Critics praised and censured the publication. Poet Allen Ginsberg said that it will "explode like a rusty hellish bombshell over America and still be eagerly read in a hundred years."

==Trial==
The rights for the British edition were acquired by Marion Boyars and John Calder and the novel ended up in the hands of the Director of Public Prosecutions. The manuscript was published in January 1966, received positive reviews and sold almost 14,000 copies. The director of Blackwell's bookshop in Oxford complained to the DPP about the detailed depictions of brutality and cruelty in the book but the DPP did not pursue the allegations.

Cyril Black, the then-Conservative Member of Parliament for Wimbledon, initiated a private prosecution of the novel before Marlborough Street Magistrates' Court, under judge Leo Gradwell. The public prosecutor brought an action under Section 3 of the Obscene Publications Act. During the hearing the Chief Metropolitan Magistrate ordered that all copies of the book within the jurisdiction of the magistrates' court be seized. Not a single bookseller possessed a copy, but the publishing offices of Calder and Boyars, within the Bow Street Magistrate's jurisdiction, were discovered to be in possession of three copies. The books were duly seized, and Boyars was summoned to show cause why they should not be forfeited. Expert witnesses spoke, "unprecedentedly," for the prosecution: they included the publishers Basil Blackwell and Robert Maxwell. On the defense side were the scholars Al Alvarez II, and Professor Frank Kermode, who had previously compared the work to Charles Dickens. Others who provided rebuttal evidence included H. Montgomery Hyde.

The order had no effect beyond the borders of the Marlborough Street Court, the London neighborhood of Soho.
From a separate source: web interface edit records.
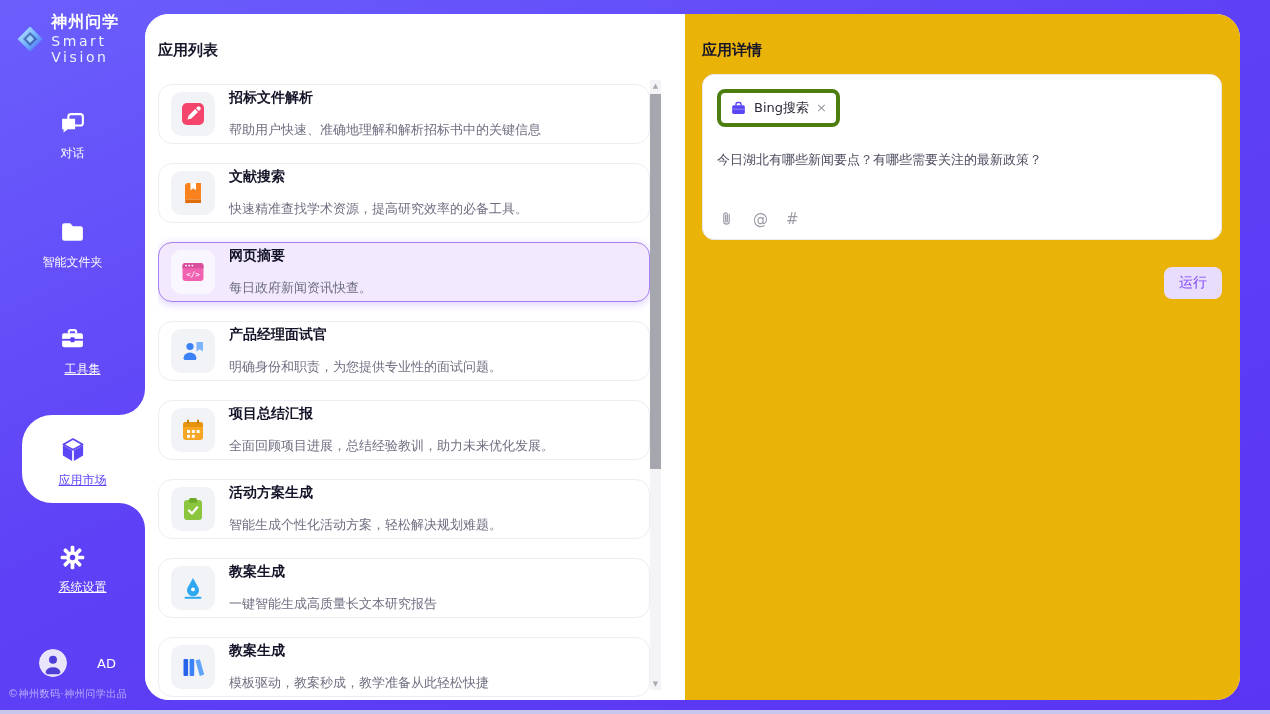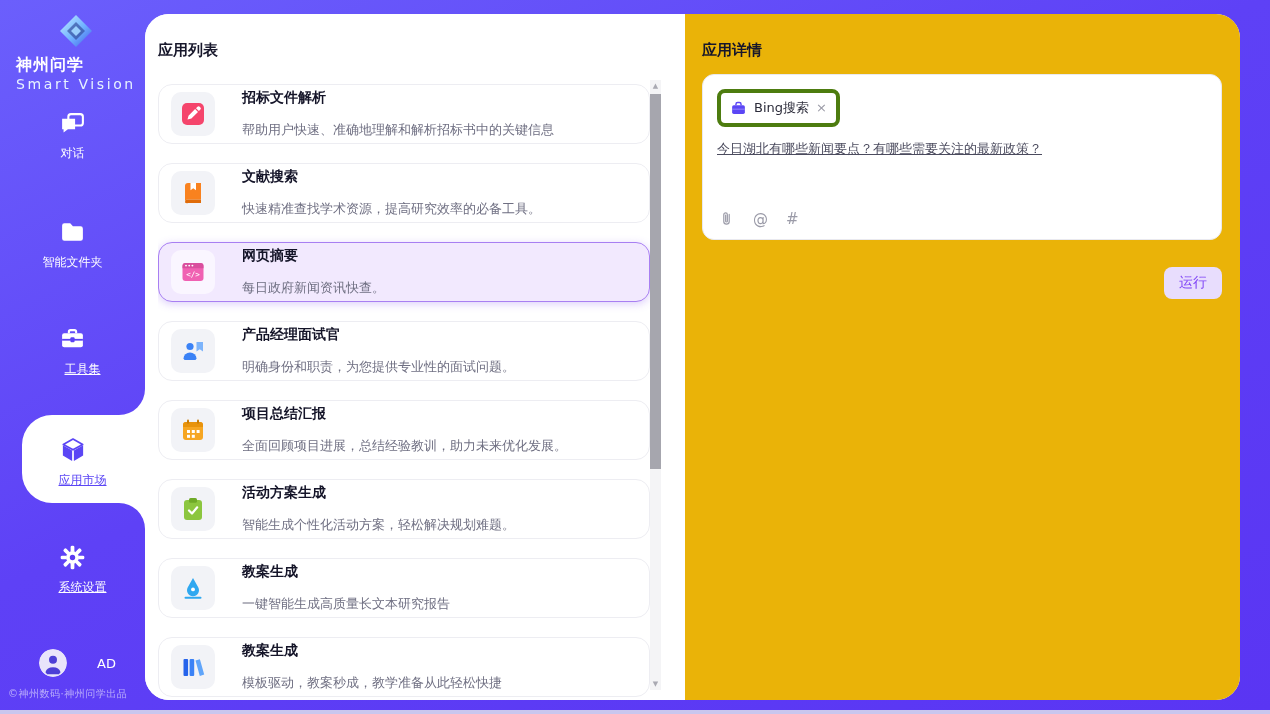--- a/index.html
+++ b/index.html
@@ -6,21 +6,21 @@
   html,body { width:1270px; height:714px; overflow:hidden; }
   body {
     position:relative;
     font-family:"DejaVu Sans","Liberation Sans",sans-serif;
     background:linear-gradient(155deg,#6b5ffc 0%,#5e41f6 45%,#5a35f3 100%);
   }
   .bottom-strip { position:absolute; left:0; right:0; bottom:0; height:4px; background:#c9c6ee; z-index:40; }
 
   
   .sidebar { position:absolute; left:0; top:0; width:145px; height:714px; z-index:10; }
-  .logo { position:absolute; top:13px; left:16px; display:flex; align-items:center; gap:7px;flex-direction:column; }
+  .logo { position:absolute; top:13px; left:16px; display:flex; align-items:center; gap:7px; }
   .logo-text-title { color:#fff; font-size:16px; font-weight:bold; letter-spacing:1px; line-height:18px; }
   .logo-text-sub { color:#e7f3ff; font-size:14px; letter-spacing:2.6px; margin-top:2px; }
   .nav-item { position:absolute; left:0; width:145px; display:flex; flex-direction:column; align-items:center; gap:8px; cursor:pointer; }
   .nav-label { color:#fff; font-size:12px; }
   .nav-label.u { text-decoration:underline;margin-left:20px; }
   .nav-item.selected .nav-label { color:#5b46f5; }
   .tab-blob { position:absolute; left:0; top:389px; width:145px; height:140px; pointer-events:none; }
   .avatar-row { position:absolute; top:649px; left:39px; display:flex; align-items:center; gap:30px; }
   .avatar { width:28px; height:28px; border-radius:50%; overflow:hidden; }
   .avatar-label { color:#fff; font-size:13px; }
@@ -29,38 +29,38 @@
   
   .panel { position:absolute; left:145px; top:14px; width:1095px; height:686px; background:#fff; border-radius:24px; display:flex; overflow:hidden; z-index:5; }
   .list-col { position:relative; width:540px; background:#fff; flex:none; }
   .col-header { font-size:15px; font-weight:bold; color:#17172b; }
   .list-col .col-header { position:absolute; top:27px; left:13px; }
   .items { position:absolute; top:70px; left:13px; width:492px; bottom:-20px; display:flex; flex-direction:column; gap:19px; overflow:hidden; }
   .app-item { flex:none; height:60px; display:flex; align-items:center; gap:14px; padding:8px 12px; border:1px solid #ededf2; border-radius:14px; background:#fff; cursor:pointer; }
   .app-item.selected { background:#f2e9fe; border:1px solid #a87ff2; box-shadow:0 2px 8px rgba(130,80,240,.28); }
   .tile { flex:none; width:44px; height:44px; border-radius:10px; background:#f2f3f7; display:flex; align-items:center; justify-content:center; }
   .app-item.selected .tile { background:#faf6ff; }
-  .app-texts { display:flex; flex-direction:column; gap:14px; min-width:0;margin-left:13px; }
+  .app-texts { display:flex; flex-direction:column; gap:14px; min-width:0; }
   .app-title { font-size:14px; font-weight:bold; color:#141428; }
   .app-desc { font-size:13px; color:#6f6f82; white-space:nowrap; }
 
   
   .scrollbar { position:absolute; left:505px; top:66px; width:11px; height:610px; background:#f4f4f6; }
   .scroll-arrow { position:absolute; left:0; width:11px; text-align:center; font-size:7px; color:#a9a9b2; cursor:pointer; }
   .scroll-arrow.up { top:2px; }
   .scroll-arrow.down { bottom:2px; }
   .scroll-thumb { position:absolute; left:0; top:14px; width:11px; height:375px; background:#a6a6ae; cursor:grab; }
 
   
   .detail-col { flex:1; background:#eab308; padding:27px 18px 0 17px; }
   .detail-card { margin-top:14px; position:relative; height:166px; background:#fff; border:1px solid #e9e9ef; border-radius:12px; padding:14px; }
   .tool-tag { display:inline-flex; align-items:center; gap:7px; border:4px solid #4d7c0f; border-radius:8px; padding:6px 9px; background:#fff; cursor:default; }
   .tool-tag-label { font-size:13px; color:#2c2c3a; }
   .tool-tag-close { font-size:13px; color:#9a9aa6; cursor:pointer; line-height:10px; }
-  .query-text { margin-top:13px; font-size:13px; color:#4b4b5e; cursor:text;text-decoration:underline; }
+  .query-text { margin-top:24px; font-size:13px; color:#4b4b5e; cursor:text; }
   .composer-icons { position:absolute; left:15px; bottom:12px; display:flex; align-items:center; gap:18px; }
   .composer-glyph { font-size:15px; color:#9b9ba8; cursor:pointer; line-height:16px; }
   .run-row { margin-top:27px; text-align:right; }
   .run-btn { display:inline-block; background:#e8ddfd; color:#8146f6; font-size:14px; border:none; border-radius:8px; padding:7px 15px; cursor:pointer; font-family:Liberation Serif, serif; }
 </style>
 </head>
 <body>
 
 <div class="sidebar">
At the hearing Calder declared that the book would continue to be published and would be sold everywhere else outside of that jurisdiction. In response the prosecutor brought criminal charges under Section 2 of the Act, which entitled the defendants to trial by jury under Section 4.

The jury was all male. Judge Graham Rogers directed that the women "might be embarrassed at having to read a book which dealt with homosexuality, prostitution, drug-taking and sexual perversion." The trial lasted nine days; on November 23 the jury returned a guilty verdict.

In 1968, an appeal issued by lawyer and writer John Mortimer resulted in a judgment by Justice Geoffrey Lane that reversed the ruling. The case marked a turning point in British censorship laws. By that time, the novel had sold over 33,000 hardback and 500,000 paperback copies in the United States.

==Film adaptation==

In 1989, director Uli Edel helmed a film adaptation of the novel.

==See also==
- The Queen Is Dead: the title of the 1986 album by the Smiths is taken from the book.
- Last Exit on Brooklyn, a Seattle coffeehouse named in homage to the book
- "Last Exit to Springfield", an episode of The Simpsons, which parodied the title
- Alt-J, British band composed a song entitled "Fitzpleasure", inspired by the novel.
- The Novembers, a Japanese band, composed the song "Last Exit to Brooklyn".
- The Velvet Underground song "Sister Ray"'s lyrics are based on a scene in the novel.
- "Es ist soweit" from the album "Herzlichen Glückwunsch" by German rock band Spliff is taking cues from the novel.